## [What to work on]
Of the material below, only the lines from the line containing "- If you are interested, please send i.kirk@auckland.ac.nz" down to the line containing "with our research." belong in the answer, written out exactly.
┄┄┄┄┄┄┄┄┄┄
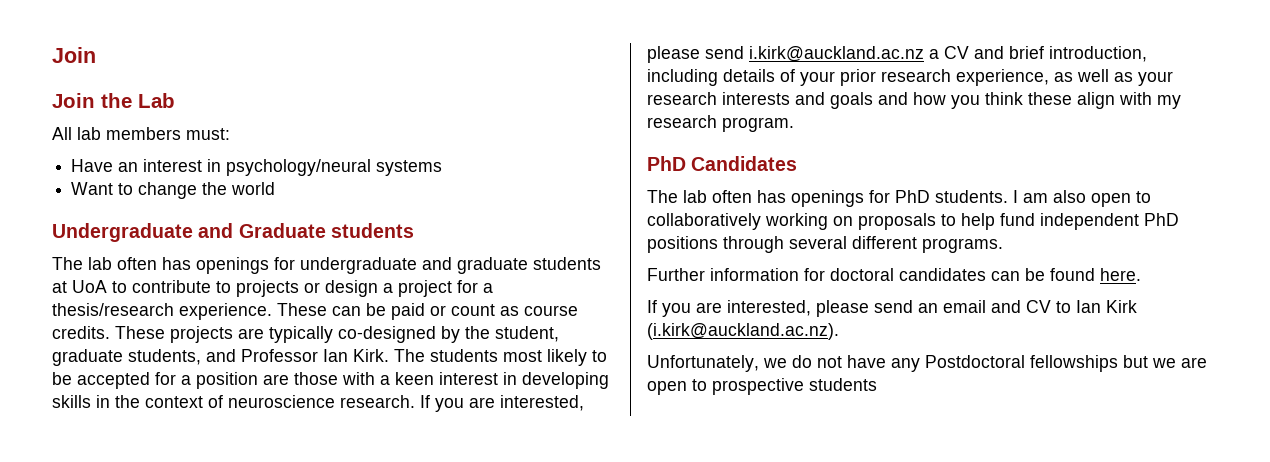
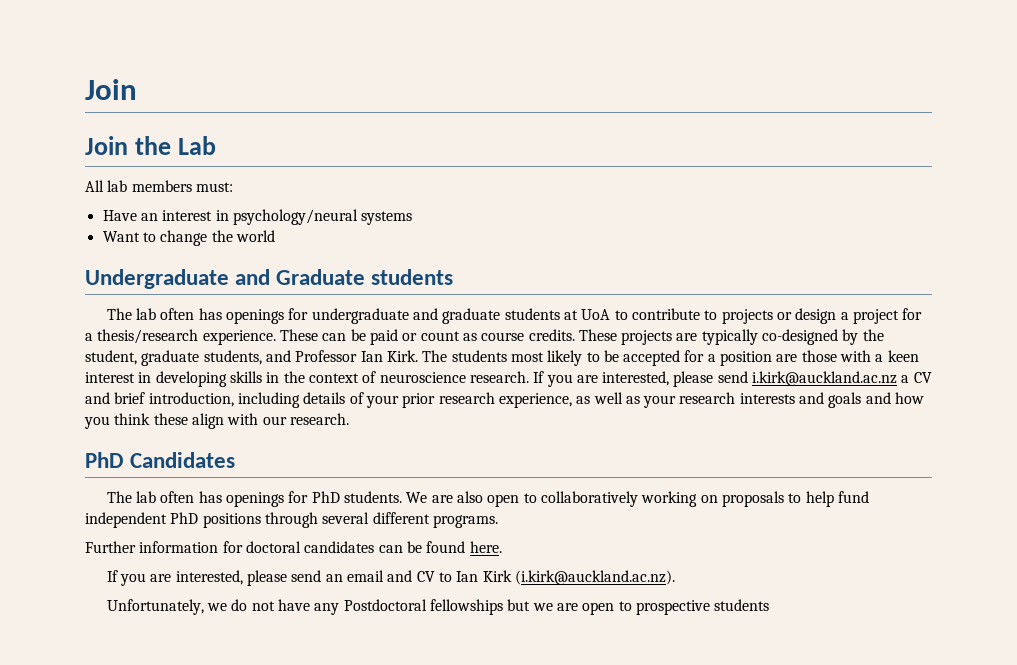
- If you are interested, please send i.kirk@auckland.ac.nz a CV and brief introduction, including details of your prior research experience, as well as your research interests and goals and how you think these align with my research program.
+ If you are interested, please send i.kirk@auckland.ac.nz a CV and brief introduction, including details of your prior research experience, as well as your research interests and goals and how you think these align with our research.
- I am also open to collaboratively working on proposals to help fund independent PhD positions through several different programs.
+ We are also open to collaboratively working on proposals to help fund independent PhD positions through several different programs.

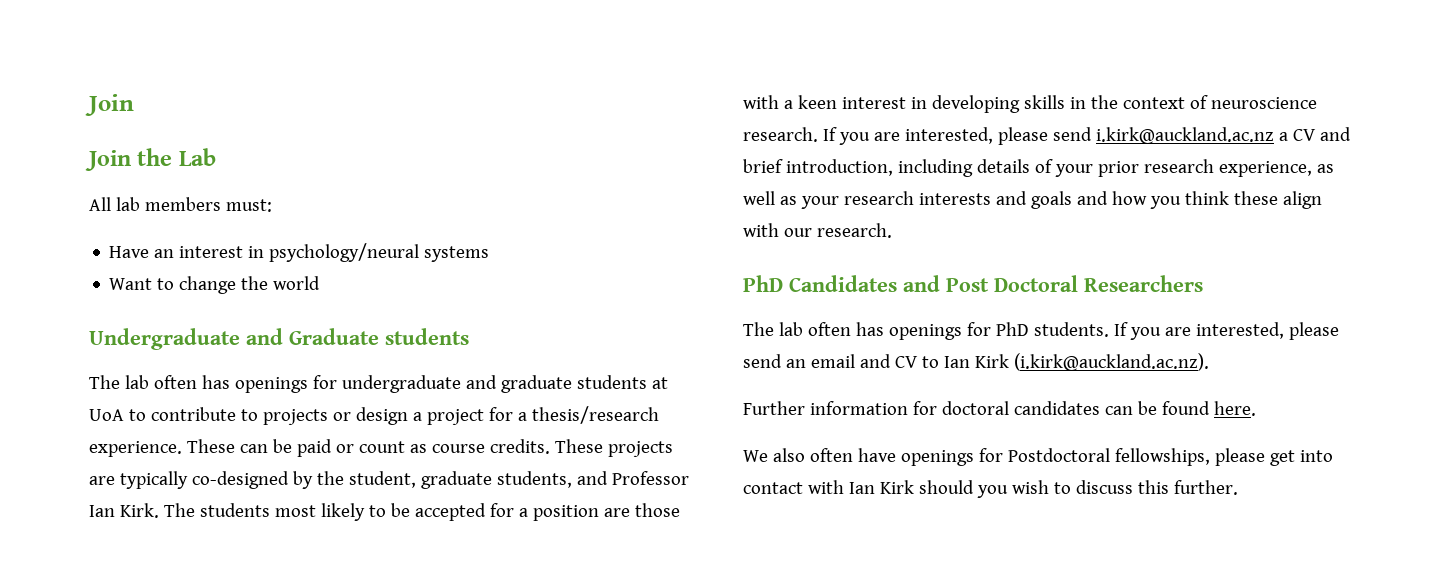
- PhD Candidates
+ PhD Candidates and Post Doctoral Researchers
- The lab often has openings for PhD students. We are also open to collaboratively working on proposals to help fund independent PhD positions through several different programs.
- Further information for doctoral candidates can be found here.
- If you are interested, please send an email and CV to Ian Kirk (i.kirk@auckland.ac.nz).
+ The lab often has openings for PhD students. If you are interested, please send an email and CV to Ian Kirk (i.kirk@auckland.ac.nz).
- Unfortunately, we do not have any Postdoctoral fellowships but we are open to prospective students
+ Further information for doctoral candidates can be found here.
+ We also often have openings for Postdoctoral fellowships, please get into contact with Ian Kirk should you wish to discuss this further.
┄┄┄┄┄┄┄┄┄┄
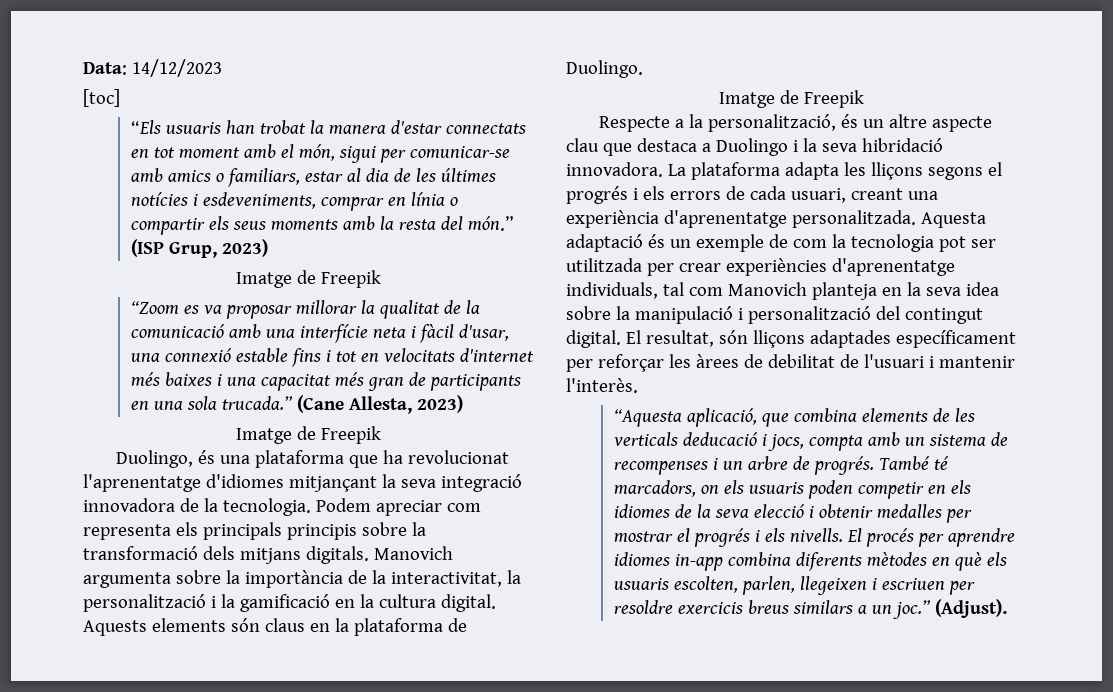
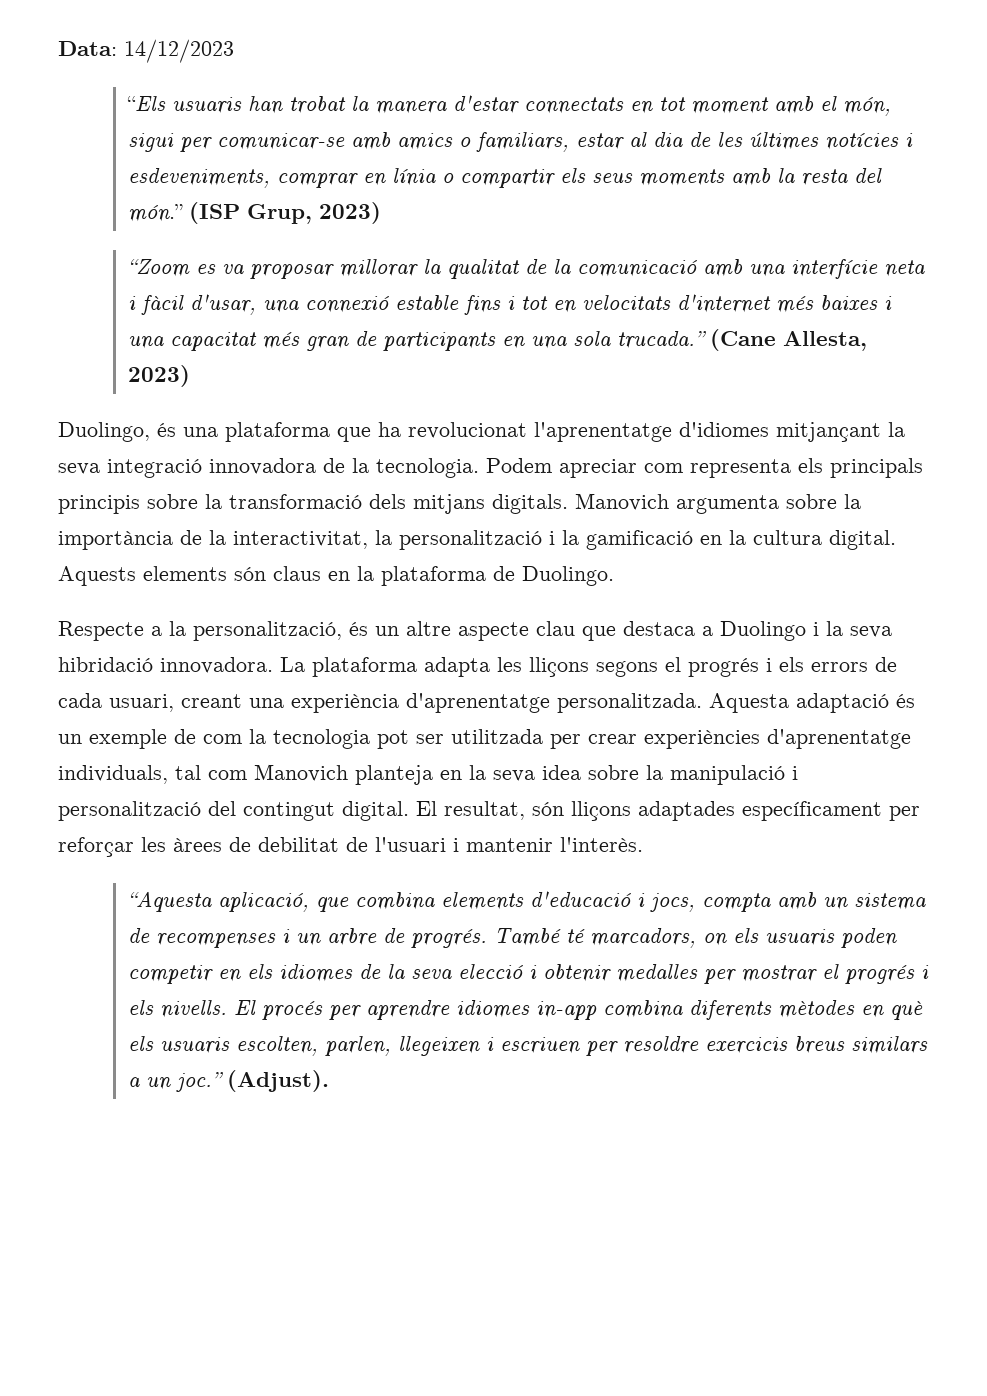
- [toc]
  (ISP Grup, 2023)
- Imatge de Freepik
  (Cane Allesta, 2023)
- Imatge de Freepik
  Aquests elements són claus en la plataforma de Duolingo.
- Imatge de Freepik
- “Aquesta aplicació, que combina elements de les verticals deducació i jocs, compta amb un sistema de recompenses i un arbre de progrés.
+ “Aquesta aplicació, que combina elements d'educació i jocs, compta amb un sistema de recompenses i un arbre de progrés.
┄┄┄┄┄┄┄┄┄┄
## [Response to this exercise]
- If you are interested, please send i.kirk@auckland.ac.nz a CV and brief introduction, including details of your prior research experience, as well as your research interests and goals and how you think these align with my research program.
+ If you are interested, please send i.kirk@auckland.ac.nz a CV and brief introduction, including details of your prior research experience, as well as your research interests and goals and how you think these align with our research.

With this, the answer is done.